WebAssembly (or Wasm) is portable virtual-machine based compile target that today finds application in reinventing Java-in-the-Browser1, as a target for smart contracts and some hopefully exciting usecases around shipping code into the cloud. In the future, it could also replace things like Lua as means to integrate user-written functionality.
This is a brief, but from the ground up explanation of WebAssembly that does not take any shortcuts.
The basics of WebAssembly
Like most assembly languages, WebAssembly approximately has a one-to-one mapping of its statements to machine instructions. Its virtual machine is stack based, with all operations optionally consuming stack values and writing any number of them back. A running program has access to the following environment:
section | access | description |
---|---|---|
stack | read+write | Finite stack where operands and outputs of instructions are read from/written to. Fulfills a similar function as CPU registers do in other languages. Can contain values, labels and activations. |
memory | read+write | Finite preallocated (but growable), zero’d slice of memory similar to what in other environments would be called a heap. Written and read using memory instructions, e.g. i32.load 0x10 will load a 32-bit value at byte position 32 from memory and put it onto the stack. |
locals | read+write | An indexed array of local values, use for passing arguments and storing temporary values, similar to the “stack” of register based virtual machines.
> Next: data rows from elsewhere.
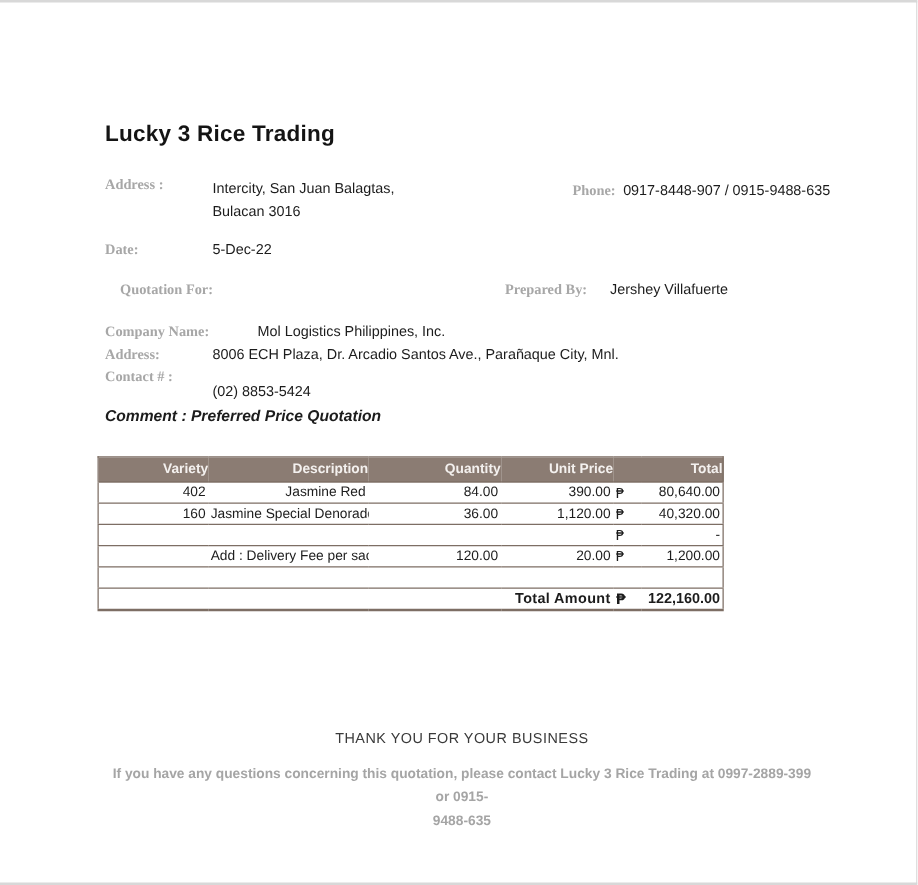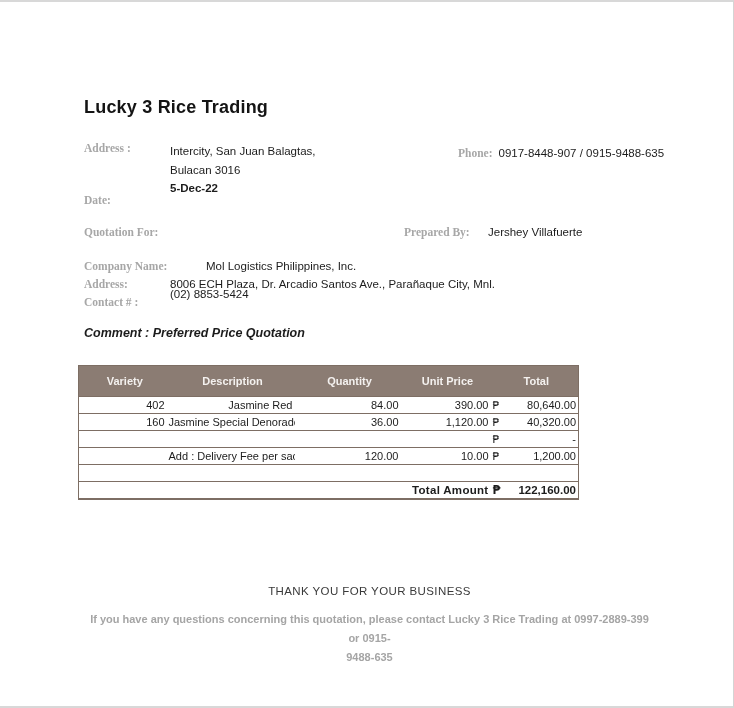--- a/index.html
+++ b/index.html
@@ -37,7 +37,7 @@
   .phone-block .val { margin-left: 6px; margin-top: 12px; }
 
   .date-label   { left: 84px;  top: 192px; }
-  .date-value   { left: 170px; top: 180px; font-weight: bold; }
+  .date-value   { left: 170px; top: 192px; }
 
   .qfor-label   { left: 84px;  top: 224px; }
   .pby-label    { left: 404px; top: 224px; }

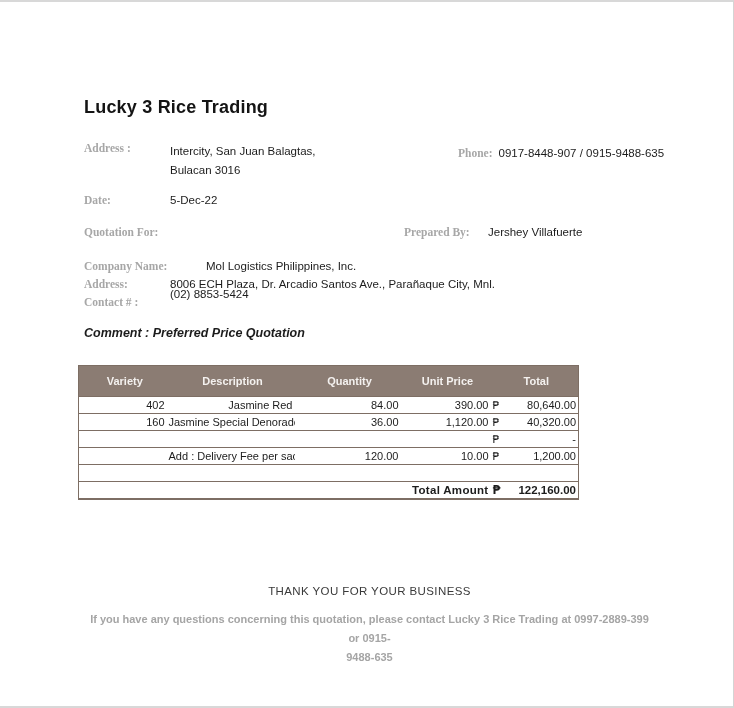--- a/index.html
+++ b/index.html
@@ -39,7 +39,7 @@
   .date-label   { left: 84px;  top: 192px; }
   .date-value   { left: 170px; top: 192px; }
 
-  .qfor-label   { left: 84px;  top: 224px; }
+  .qfor-label   { left: 96px;  top: 224px; }
   .pby-label    { left: 404px; top: 224px; }
   .pby-value    { left: 488px; top: 224px; }
 

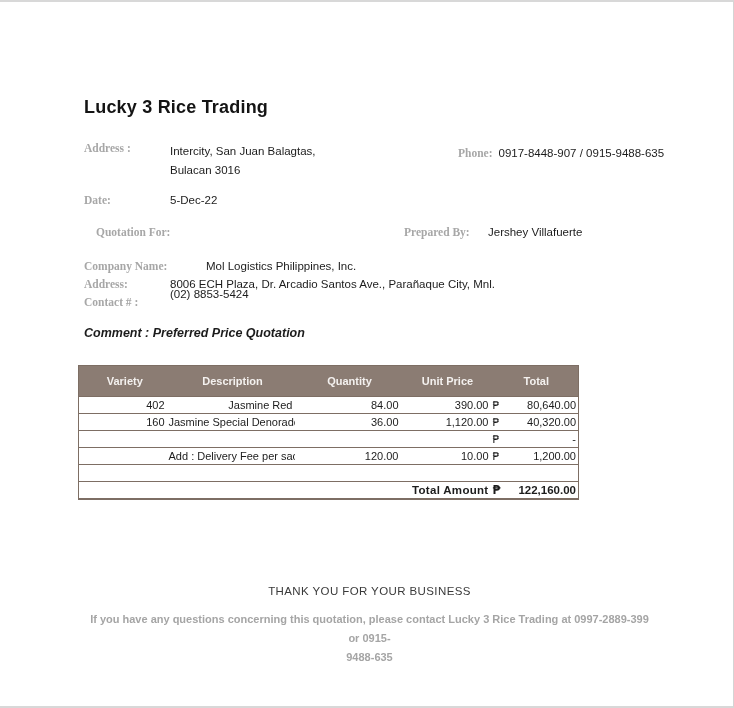--- a/index.html
+++ b/index.html
@@ -48,7 +48,7 @@
   .client-address-label { left: 84px;  top: 276px; }
   .client-address-value { left: 170px; top: 276px; }
   .client-contact-label { left: 84px;  top: 294px; }
-  .client-contact-value { left: 170px; top: 286px; }
+  .client-contact-value { left: 170px; top: 306px; }
 
   .comment {
     left: 84px; top: 324px;

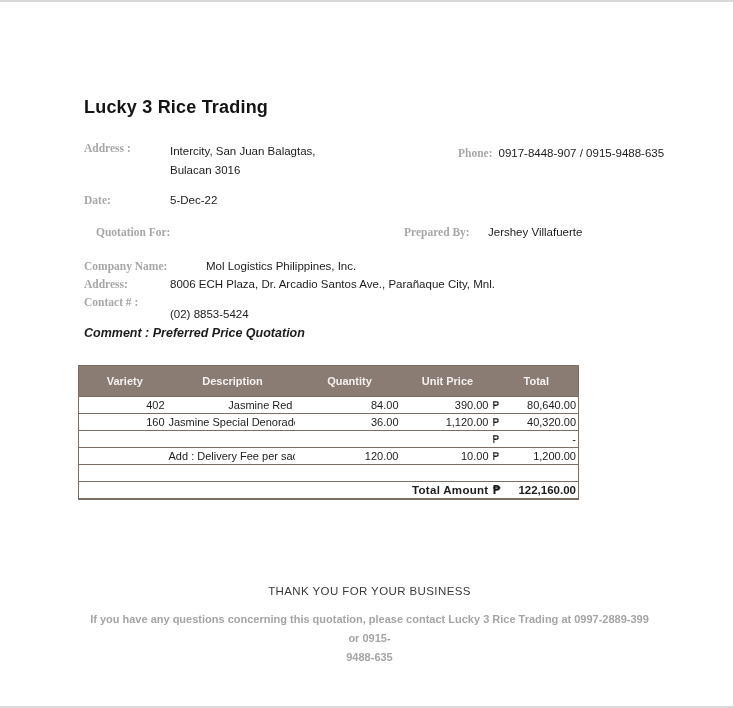--- a/index.html
+++ b/index.html
@@ -73,8 +73,8 @@
     background: #8b7c73;
     color: #f4f1ef;
     font-weight: 700;
-    text-align: center;
-    height: 31px;
+    text-align: right;
+    height: 20px;
     padding: 0 0 1px 4px;
     border: none;
     font-size: 11px;

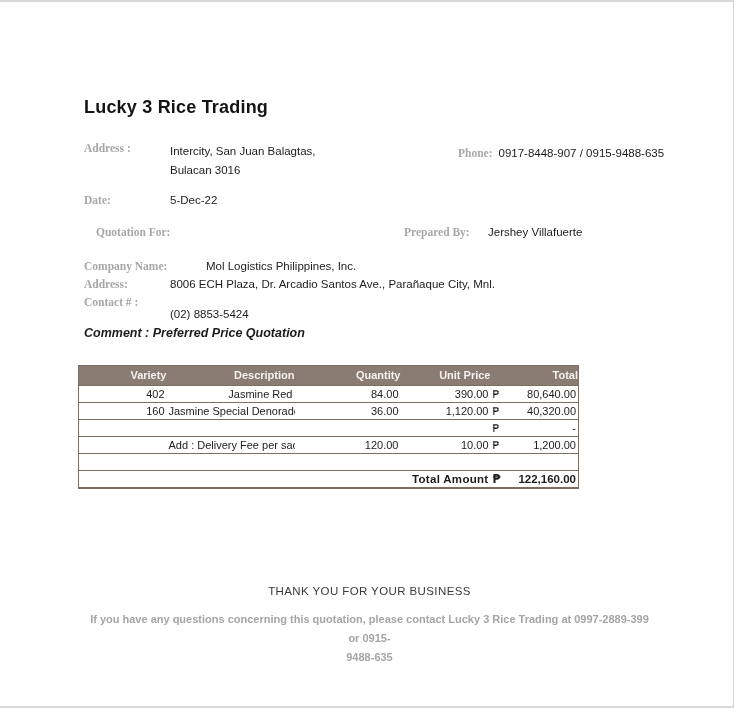--- a/index.html
+++ b/index.html
@@ -189,7 +189,7 @@
         <td class="cell-variety"></td>
         <td class="cell-desc">Add : Delivery Fee per sack</td>
         <td class="cell-qty">120.00</td>
-        <td class="cell-unit">10.00</td>
+        <td class="cell-unit">20.00</td>
         <td class="cell-peso">₱</td>
         <td class="cell-amt">1,200.00</td>
       </tr>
Can be written and loaded using variable instructions. Typically scoped to activation frames, e.g. function calls. |
globals | read+write | Similar to locals, except they are not cleared. |
Writing raw web assembly
To start at the bottom, let’s write a WebAssembly program in the most low level way we can imagine, by writing raw binary data. Web assembly programs are shipped as modules, which have a binary encoding. The minimal web-assembly module is a completely empty module and consists of 8 bytes, namely:
00 61 73 6d 01 00 00 00
We can see the magic number (\0asm
or 00 61 73 6d
) and the 32-bit version number 00 00 00 01
little endian encoding.
Let’s write this to a file, then disassemble it using a suitable disassembler like wasm2wat
from the wabt
(WebAssembly binary toolkit):
$ echo -en '\x00\x61\x73\x6D\x01\x00\x00\x00' > minimal.wasm
$ wasm2wat minimal.wasm
(module)
The output (module)
here is an empty module definition in WebAssembly text format, a format which we will deal with later.
Vectors and u32s
Before we continue we should define the concept of a vector or vec
, as they are called in WebAssembly: A vec
is a 32 bit length prefixed list of values of a single kind. With the version number being one notable exception, all integers are encoded using a variable length encoding called Little Endian Base 128 (LEB128). For small integers this is the same as writing the integer as a single byte, instead of four.
As an example, to encode the list of single bytes 0xaa
, 0xbb
and 0xcc
, we write the vector containing them as
03 aa bb cc
Here, 03
is the length, followed by three elements, each one byte in size.
Adding a function
Our next goal is to add a simple example function defined by the following pseudo-code:
push the value 0xaa onto the stack
push the value 0xbb onto the stack
add
The result should be a single stack value of 0x165
or 357 in decimal. Its type signature contains zero arguments, but since it leaves a value on the stack it returns a single i32
, as leaving values on the stack is how functions return values in WebAssembly.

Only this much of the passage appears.